### EXERCISE PROMPT
Only lines that contain the word "glyph" belong in the answer; copy them from the records below.

Front-end code edit data
◇ ◇ ◇ ◇ ◇ ◇ ◇

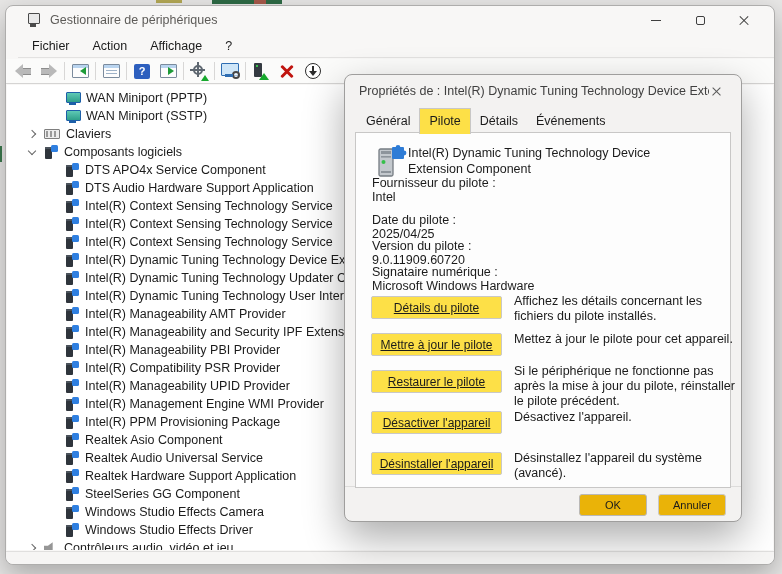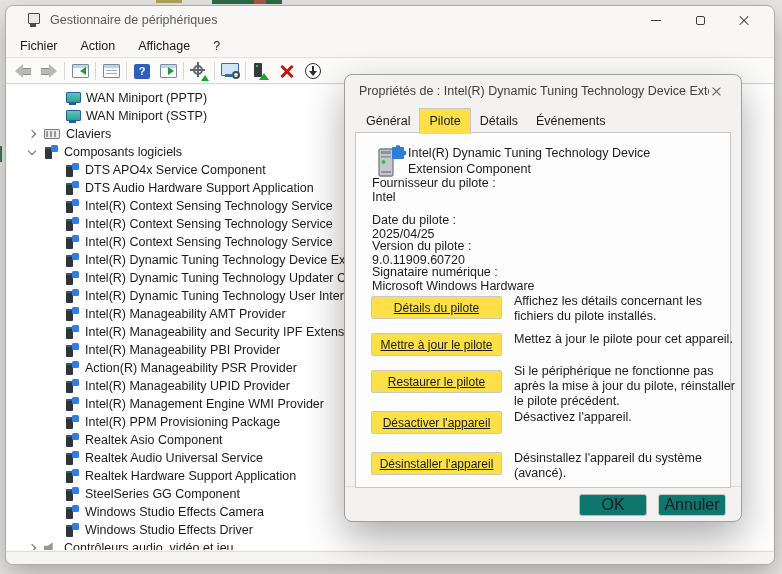--- a/index.html
+++ b/index.html
@@ -30,21 +30,21 @@
   .win-controls { position:absolute; right:8px; top:0; height:28px; display:flex; }
   .wc-btn { width:44px; height:28px; display:flex; align-items:center; justify-content:center; }
   .glyph-min { width:10px; height:1px; background:#3f3f3f; }
   .glyph-max { width:9px; height:9px; border:1px solid #3f3f3f; border-radius:2px; }
   .glyph-close { position:relative; width:12px; height:12px; }
   .glyph-close::before,.glyph-close::after { content:""; position:absolute; left:0; top:5.5px; width:12px; height:1.2px; background:#3f3f3f; }
   .glyph-close::before { transform:rotate(45deg); }
   .glyph-close::after  { transform:rotate(-45deg); }
 
   
-  .menubar { position:absolute; left:0; top:28px; right:0; height:24px; display:flex; align-items:center;
+  .menubar { position:absolute; left:12px; top:28px; right:0; height:24px; display:flex; align-items:center;
     border-bottom:1px solid #e3e2e1; }
   .menu-item { font-size:12.5px; padding:3px 10px; margin-left:3px; color:#1b1b1b; }
   .menu-item:first-child { margin-left:4px; }
 
   
   .toolbar { position:absolute; left:0; top:53px; right:0; height:25px; background:#fbfbfa;
     border-bottom:1px solid #d5d4d3; display:flex; align-items:center; padding-left:4px; }
   .tb-btn { width:26px; height:22px; display:flex; align-items:center; justify-content:center; }
   .tb-sep { width:1px; height:18px; background:#d8d7d6; margin:0 2px; }
 
@@ -155,22 +155,22 @@
   .fieldrow { position:absolute; left:16px; font-size:12.5px; }
   .f-label { display:inline-block; width:140px; vertical-align:top; }
   .f-value { display:inline-block; width:220px; vertical-align:top; line-height:15px; }
 
   .action-btn { position:absolute; left:15px; width:131px; height:23px; background:#fde047;
     border:1px solid #c9c8c7; border-radius:2px; font-size:12px; color:#1b1b1b;
     display:flex; align-items:center; justify-content:center; font-family:inherit;text-decoration:underline; }
   .action-desc { position:absolute; left:158px; width:226px; font-size:12.5px; line-height:15px; }
 
   .dlg-footer { position:absolute; left:0; right:0; bottom:0; height:35px; border-top:1px solid #dddcdb; }
-  .btn { position:absolute; width:68px; height:22px; background:#0f766e; border:1px solid #c9c8c7;
-    border-radius:3px; font-size:16px; display:flex; align-items:center; justify-content:center; font-family:inherit; color:#1b1b1b; }
+  .btn { position:absolute; width:68px; height:22px; background:#eab308; border:1px solid #c9c8c7;
+    border-radius:3px; font-size:11px; display:flex; align-items:center; justify-content:center; font-family:inherit; color:#1b1b1b; }
   .btn-ok { right:94px; top:7px; border-color:#b9b8b7; }
   .btn-cancel { right:15px; top:7px; }
 
   .big-dev-icon { width:36px; height:34px; flex:0 0 auto; }
 </style>
 </head>
 <body>
 
 <div class="artifact" style="left:156px;top:0;width:26px;height:3px;background:#b3a855;"></div>
 <div class="artifact" style="left:212px;top:0;width:42px;height:4px;background:#2e6b46;"></div>
@@ -317,21 +317,21 @@
       <div class="trow dev">
           <span class="ic-comp"></span>
           <span class="tlabel">Intel(R) Manageability and Security IPF Extension</span>
         </div>
       <div class="trow dev">
           <span class="ic-comp"></span>
           <span class="tlabel">Intel(R) Manageability PBI Provider</span>
         </div>
       <div class="trow dev">
           <span class="ic-comp"></span>
-          <span class="tlabel">Action(R) Manageability PSR Provider</span>
+          <span class="tlabel">Intel(R) Compatibility PSR Provider</span>
         </div>
       <div class="trow dev">
           <span class="ic-comp"></span>
           <span class="tlabel">Intel(R) Manageability UPID Provider</span>
         </div>
       <div class="trow dev">
           <span class="ic-comp"></span>
           <span class="tlabel">Intel(R) Management Engine WMI Provider</span>
         </div>
       <div class="trow dev">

◇ ◇ ◇ ◇ ◇ ◇ ◇

### ANSWER SPACE
   .glyph-min { width:10px; height:1px; background:#3f3f3f; }
   .glyph-max { width:9px; height:9px; border:1px solid #3f3f3f; border-radius:2px; }
   .glyph-close { position:relative; width:12px; height:12px; }
   .glyph-close::before,.glyph-close::after { content:""; position:absolute; left:0; top:5.5px; width:12px; height:1.2px; background:#3f3f3f; }
   .glyph-close::before { transform:rotate(45deg); }
   .glyph-close::after  { transform:rotate(-45deg); }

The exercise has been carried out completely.